Cyber Thieves Unleash Stealthy Banking Malware Crocodilus

Saturday 29th of March 2025 16:41:36

New Sophisticated Crocodilus Mobile Banking Trojan Emerges

A new and highly sophisticated mobile banking Trojan, dubbed Crocodilus, has been discovered by researchers at Kaspersky Lab. The malware is designed to target mobile banking users and steal sensitive financial information, including login credentials, transaction data, and sensitive personal information.

Crocodilus is a highly advanced Trojan that uses a combination of social engineering tactics and advanced encryption techniques to evade detection. The malware is designed to mimic the look and feel of legitimate mobile banking apps, making it difficult for users to distinguish it from the real thing.

Once installed on a victim's device, Crocodilus can steal sensitive financial information, including login credentials, transaction data, and sensitive personal information. The malware can also intercept and manipulate text messages, allowing it to intercept one-time passwords (OTPs) used for two-factor authentication.

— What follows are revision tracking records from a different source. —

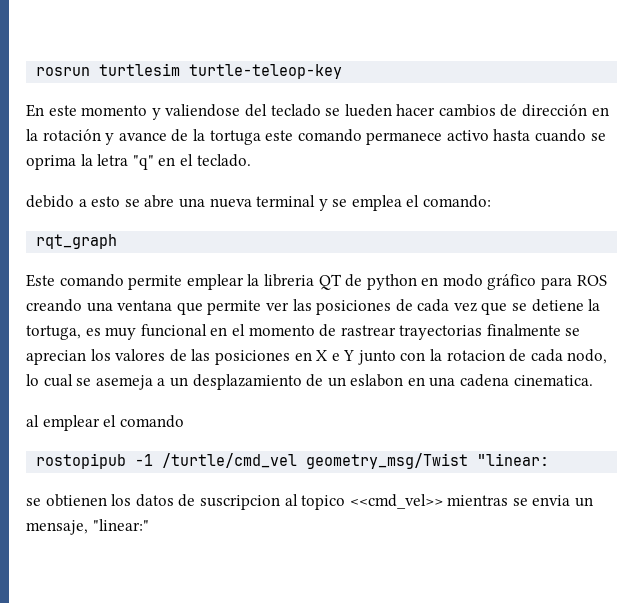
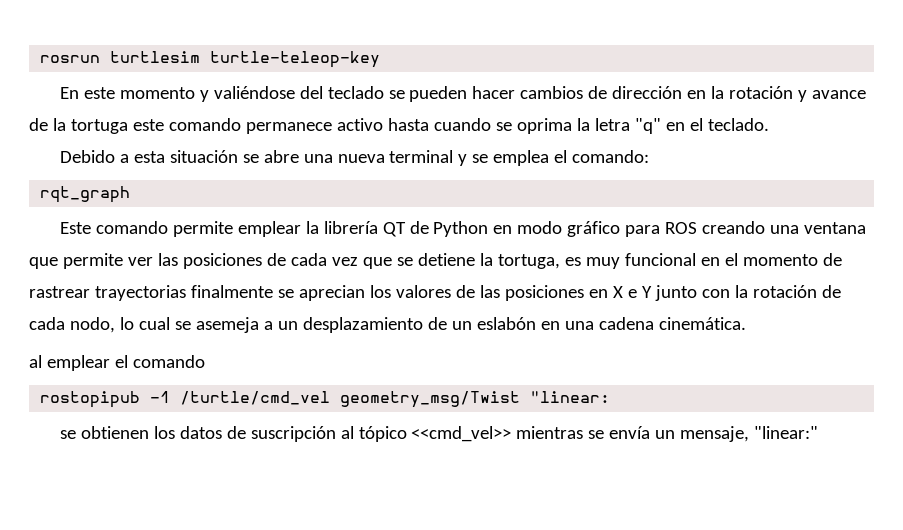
[165,104,241,117] valiendose -> [213,86,295,99] valiéndose
[344,104,392,117] lueden -> [409,86,468,102] pueden
[26,195,121,208] debido a esto -> [59,150,238,163] Debido a esta situación
[263,274,314,287] libreria -> [323,221,378,234] librería
[366,274,417,290] python -> [433,221,489,237] Python
[446,350,505,361] rotacion -> [752,285,817,298] rotación
[350,374,404,387] eslabon -> [476,317,536,330] eslabón
[513,375,593,386] cinematica. -> [658,317,746,330] cinemática.
[199,494,346,510] suscripcion al topico -> [250,426,407,442] suscripción al tópico
[532,495,571,506] envia -> [609,426,651,439] envía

Crocodilus is also capable of updating itself to evade detection by security software. The malware uses a combination of encryption and obfuscation techniques to hide its code and communication with its command and control (C2) servers.

Researchers at Kaspersky Lab have identified several key features of Crocodilus, including:

  • The ability to steal login credentials and transaction data from popular mobile banking apps
  • The ability to intercept and manipulate text messages, including OTPs
  • The ability to update itself to evade detection by security software
  • The use of advanced encryption and obfuscation techniques to hide its code and communication with its C2 servers

Crocodilus is the latest in a long line of sophisticated mobile banking Trojans that have been discovered in recent years. The malware is a reminder of the ongoing threat posed by mobile banking Trojans and the importance of using robust security measures to protect sensitive financial information.

In response to the discovery of Crocodilus, Kaspersky Lab is urging mobile banking users to take steps to protect themselves from this type of malware. This includes using robust security software, avoiding suspicious links and attachments, and keeping mobile devices and operating systems up to date.

The discovery of Crocodilus is a reminder of the ongoing threat posed by mobile banking Trojans and the importance of using robust security measures to protect sensitive financial information. Mobile banking users are urged to take steps to protect themselves from this type of malware and to stay informed about the latest threats and vulnerabilities.